Difference listings:
*** Begin section ***

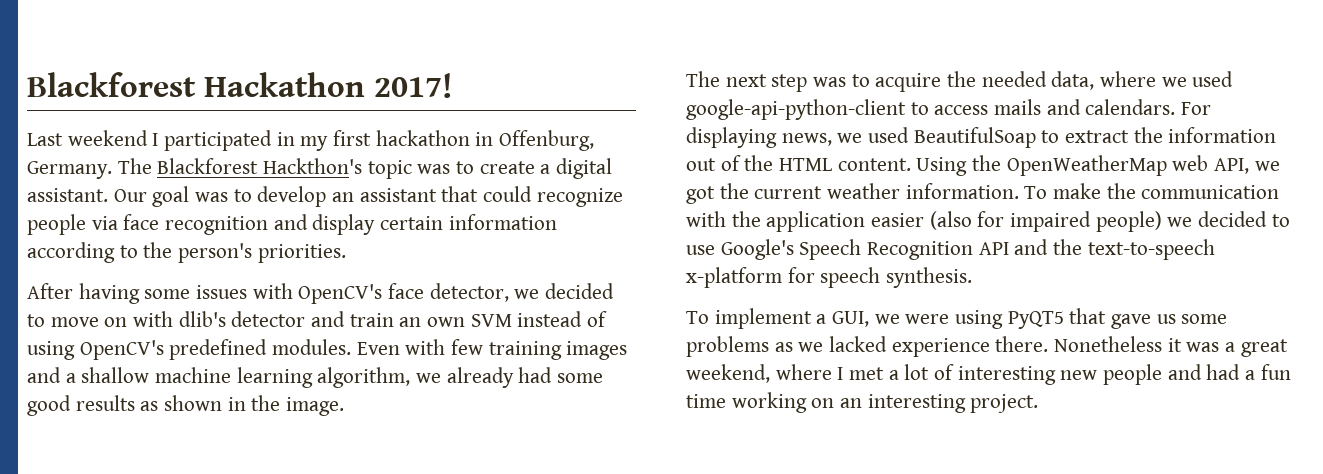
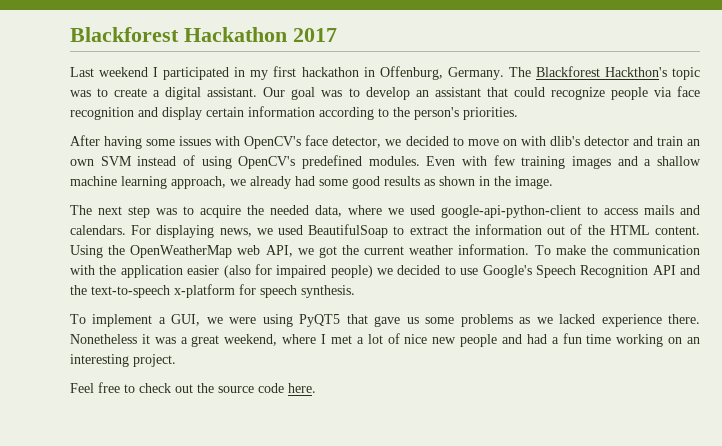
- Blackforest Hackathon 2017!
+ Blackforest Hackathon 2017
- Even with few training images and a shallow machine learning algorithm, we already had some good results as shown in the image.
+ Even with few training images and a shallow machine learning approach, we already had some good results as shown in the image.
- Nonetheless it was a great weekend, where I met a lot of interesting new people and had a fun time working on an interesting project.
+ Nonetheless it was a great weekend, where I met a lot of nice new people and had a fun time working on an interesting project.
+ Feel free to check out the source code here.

*** End section ***
*** Begin section ***

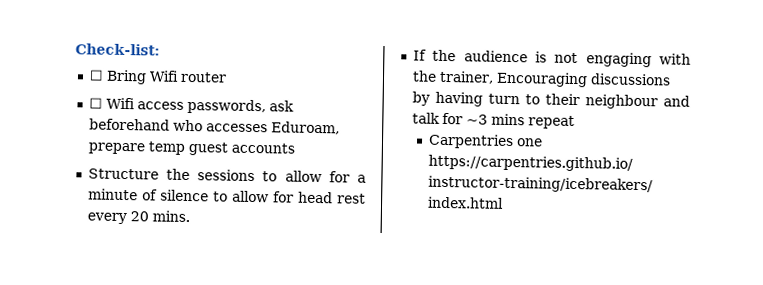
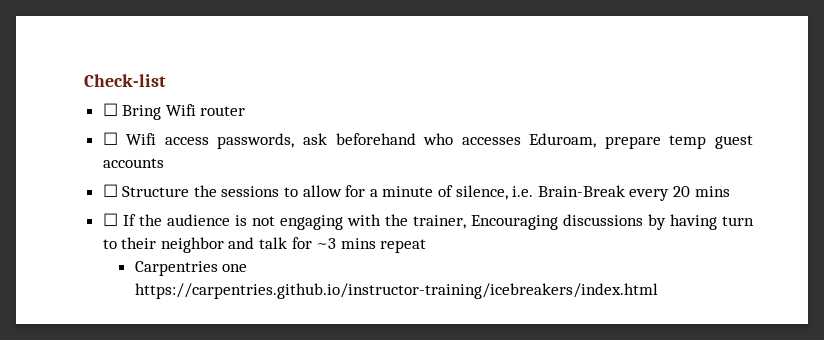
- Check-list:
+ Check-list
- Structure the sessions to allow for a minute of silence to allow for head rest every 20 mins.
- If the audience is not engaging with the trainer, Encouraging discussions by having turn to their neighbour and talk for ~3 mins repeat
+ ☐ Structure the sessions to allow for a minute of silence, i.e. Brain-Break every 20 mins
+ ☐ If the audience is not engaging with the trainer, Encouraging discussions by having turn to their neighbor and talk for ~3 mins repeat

*** End section ***

### Work instruction
Look through the data above and return exactly the lines from the one that contains "- Blackforest Hackathon 2017!" to the one that contains "- Even with", inclusive, with nothing else.

### Exercise answer
- Blackforest Hackathon 2017!
+ Blackforest Hackathon 2017
- Even with few training images and a shallow machine learning algorithm, we already had some good results as shown in the image.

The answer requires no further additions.